- Opening Delimiter -

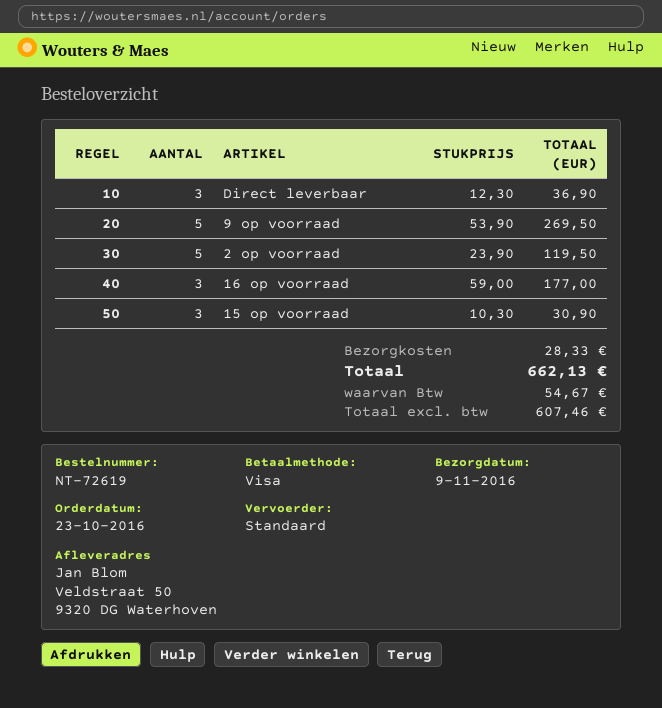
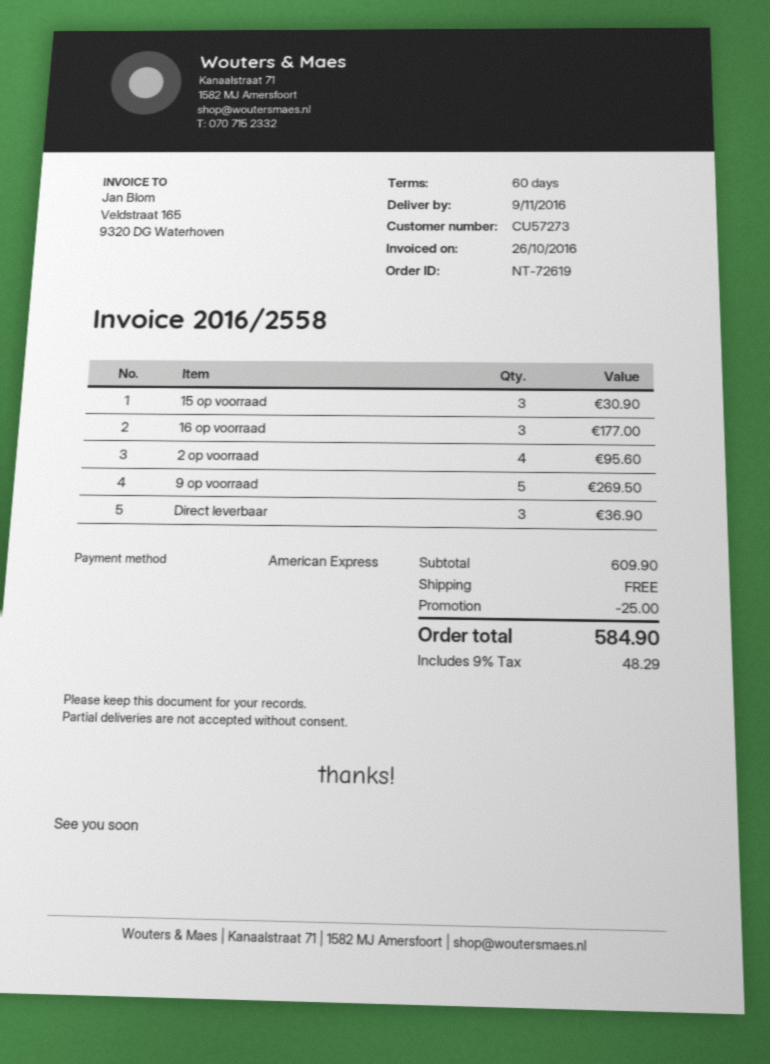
payment method: Visa -> American Express
2 op voorraad: 5 for 119.50 -> 4 for 95.60
discount: none -> 25.00
shipping: 28.33 -> 0.00
tax: 54.67 -> 48.29
total: 662.13 -> 584.90

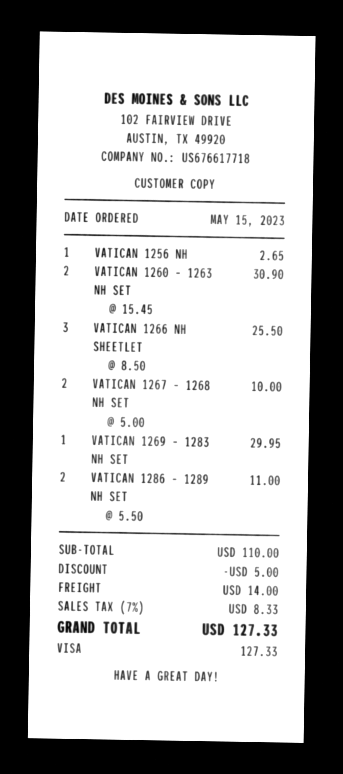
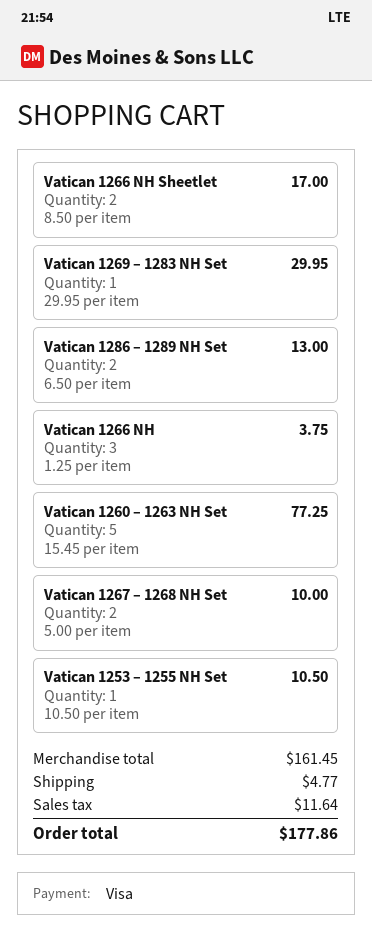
VATICAN 1256 NH: 1 x 2.65 = 2.65 -> none
VATICAN 1260 – 1263 NH SET: 2 x 15.45 = 30.90 -> 5 x 15.45 = 77.25
VATICAN 1266 NH SHEETLET: 3 x 8.50 = 25.50 -> 2 x 8.50 = 17.00
VATICAN 1286 – 1289 NH SET: 2 x 5.50 = 11.00 -> 2 x 6.50 = 13.00
Vatican 1266 NH: none -> 3 x 1.25 = 3.75
Vatican 1253 – 1255 NH Set: none -> 1 x 10.50 = 10.50
subtotal: 110.00 -> 161.45
discount: 5.00 -> none
shipping: 14.00 -> 4.77
tax: 8.33 -> 11.64
total: 127.33 -> 177.86

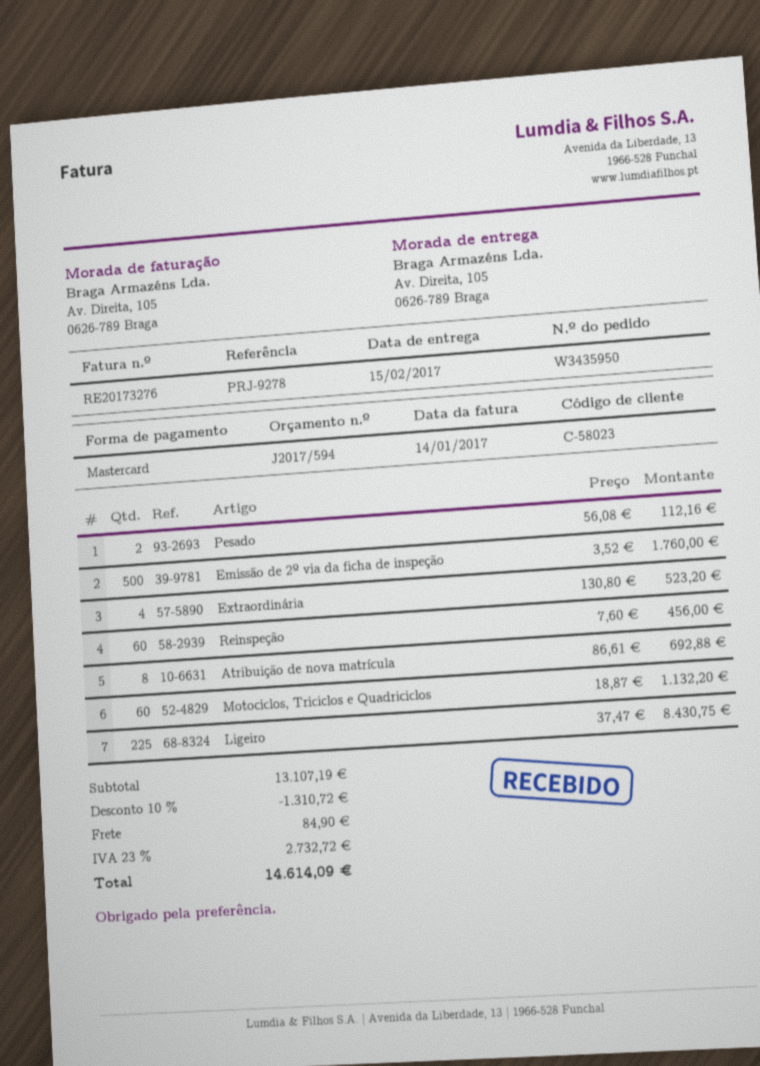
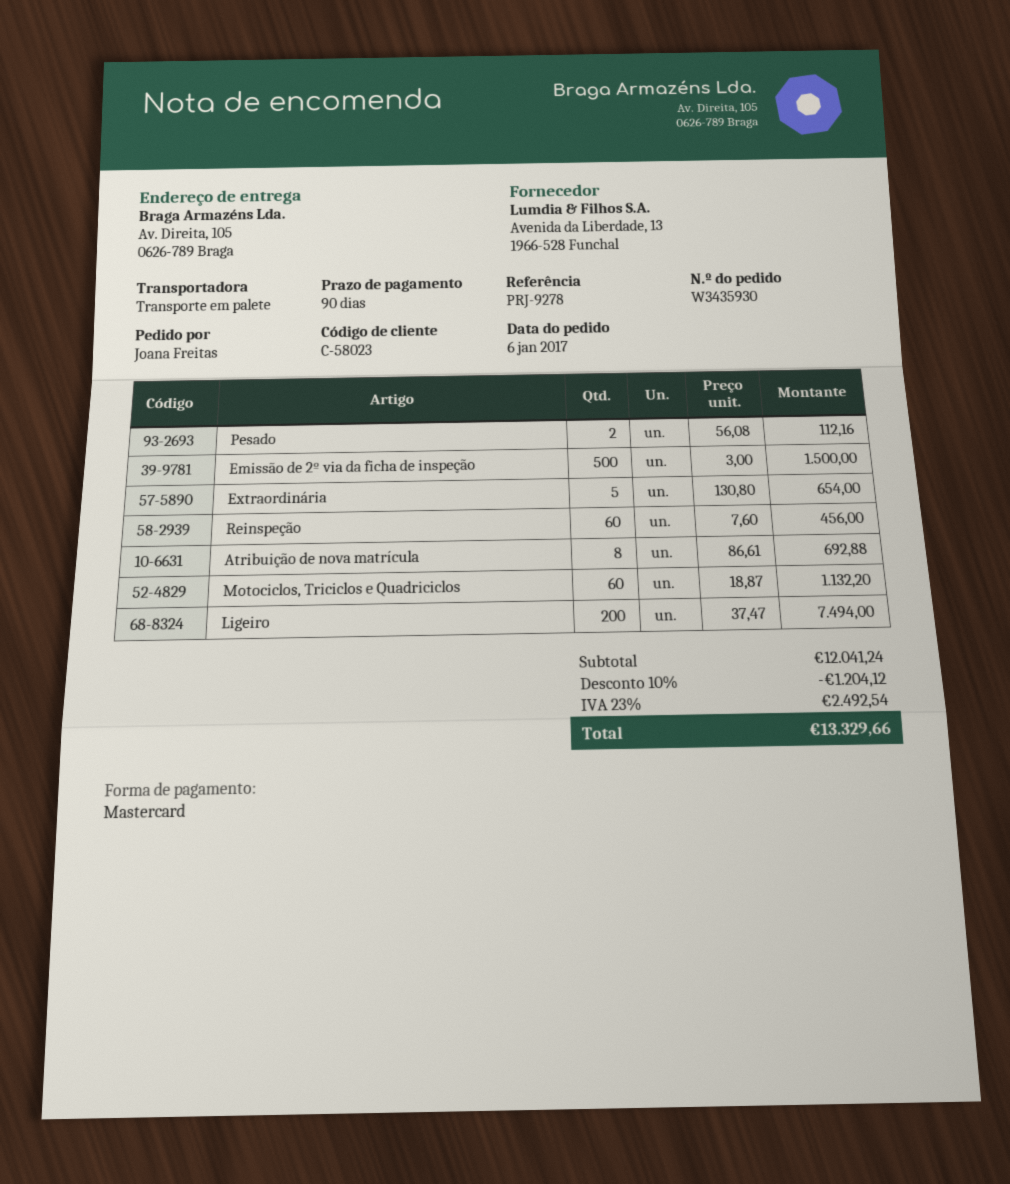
order number: W3435950 -> W3435930
Emissão de 2º via da ficha de inspeção: 500 x 3.52 = 1760.00 -> 500 x 3.00 = 1500.00
Extraordinária: 4 x 130.80 = 523.20 -> 5 x 130.80 = 654.00
Ligeiro: 225 x 37.47 = 8430.75 -> 200 x 37.47 = 7494.00
subtotal: 13107.19 -> 12041.24
discount: 10% = 1310.72 -> 10% = 1204.12
shipping: 84.90 -> none
tax: 23% = 2732.72 -> 23% = 2492.54
total: 14614.09 -> 13329.66

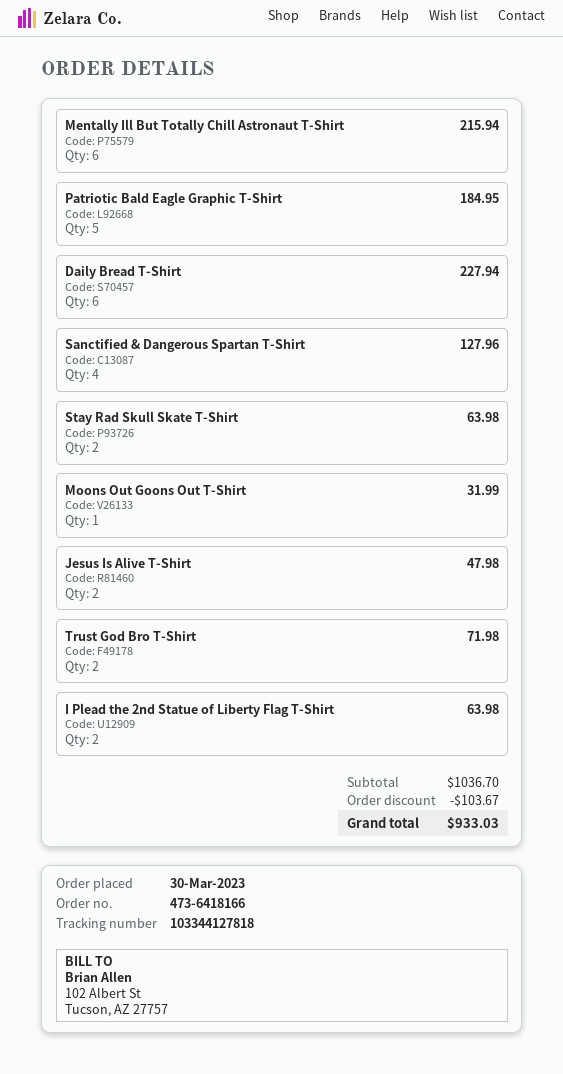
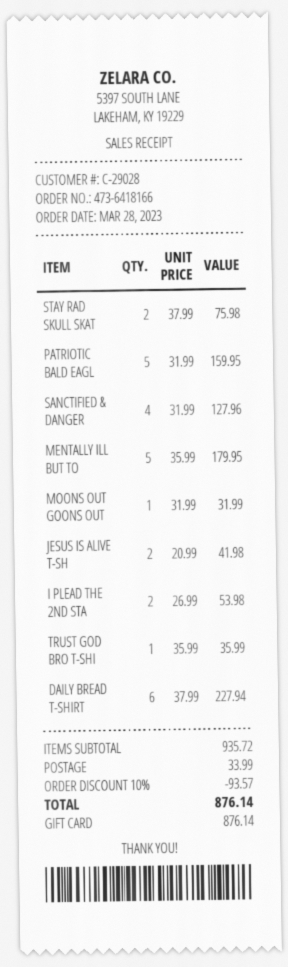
order date: 2023-03-30 -> 2023-03-28
Mentally Ill But Totally Chill Astronaut T‑Shirt: 6 for 215.94 -> 5 for 179.95
Patriotic Bald Eagle Graphic T-Shirt: 5 for 184.95 -> 5 for 159.95
Stay Rad Skull Skate T-Shirt: 2 for 63.98 -> 2 for 75.98
Jesus Is Alive T-Shirt: 2 for 47.98 -> 2 for 41.98
Trust God Bro T-Shirt: 2 for 71.98 -> 1 for 35.99
I Plead the 2nd Statue of Liberty Flag T-Shirt: 2 for 63.98 -> 2 for 53.98
subtotal: 1036.70 -> 935.72
discount: 103.67 -> 93.57
shipping: none -> 33.99
total: 933.03 -> 876.14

- Closing Delimiter -

Line for line, restate the data above and omit every picture.

payment method: Visa -> American Express
2 op voorraad: 5 for 119.50 -> 4 for 95.60
discount: none -> 25.00
shipping: 28.33 -> 0.00
tax: 54.67 -> 48.29
total: 662.13 -> 584.90

VATICAN 1256 NH: 1 x 2.65 = 2.65 -> none
VATICAN 1260 – 1263 NH SET: 2 x 15.45 = 30.90 -> 5 x 15.45 = 77.25
VATICAN 1266 NH SHEETLET: 3 x 8.50 = 25.50 -> 2 x 8.50 = 17.00
VATICAN 1286 – 1289 NH SET: 2 x 5.50 = 11.00 -> 2 x 6.50 = 13.00
Vatican 1266 NH: none -> 3 x 1.25 = 3.75
Vatican 1253 – 1255 NH Set: none -> 1 x 10.50 = 10.50
subtotal: 110.00 -> 161.45
discount: 5.00 -> none
shipping: 14.00 -> 4.77
tax: 8.33 -> 11.64
total: 127.33 -> 177.86

order number: W3435950 -> W3435930
Emissão de 2º via da ficha de inspeção: 500 x 3.52 = 1760.00 -> 500 x 3.00 = 1500.00
Extraordinária: 4 x 130.80 = 523.20 -> 5 x 130.80 = 654.00
Ligeiro: 225 x 37.47 = 8430.75 -> 200 x 37.47 = 7494.00
subtotal: 13107.19 -> 12041.24
discount: 10% = 1310.72 -> 10% = 1204.12
shipping: 84.90 -> none
tax: 23% = 2732.72 -> 23% = 2492.54
total: 14614.09 -> 13329.66

order date: 2023-03-30 -> 2023-03-28
Mentally Ill But Totally Chill Astronaut T‑Shirt: 6 for 215.94 -> 5 for 179.95
Patriotic Bald Eagle Graphic T-Shirt: 5 for 184.95 -> 5 for 159.95
Stay Rad Skull Skate T-Shirt: 2 for 63.98 -> 2 for 75.98
Jesus Is Alive T-Shirt: 2 for 47.98 -> 2 for 41.98
Trust God Bro T-Shirt: 2 for 71.98 -> 1 for 35.99
I Plead the 2nd Statue of Liberty Flag T-Shirt: 2 for 63.98 -> 2 for 53.98
subtotal: 1036.70 -> 935.72
discount: 103.67 -> 93.57
shipping: none -> 33.99
total: 933.03 -> 876.14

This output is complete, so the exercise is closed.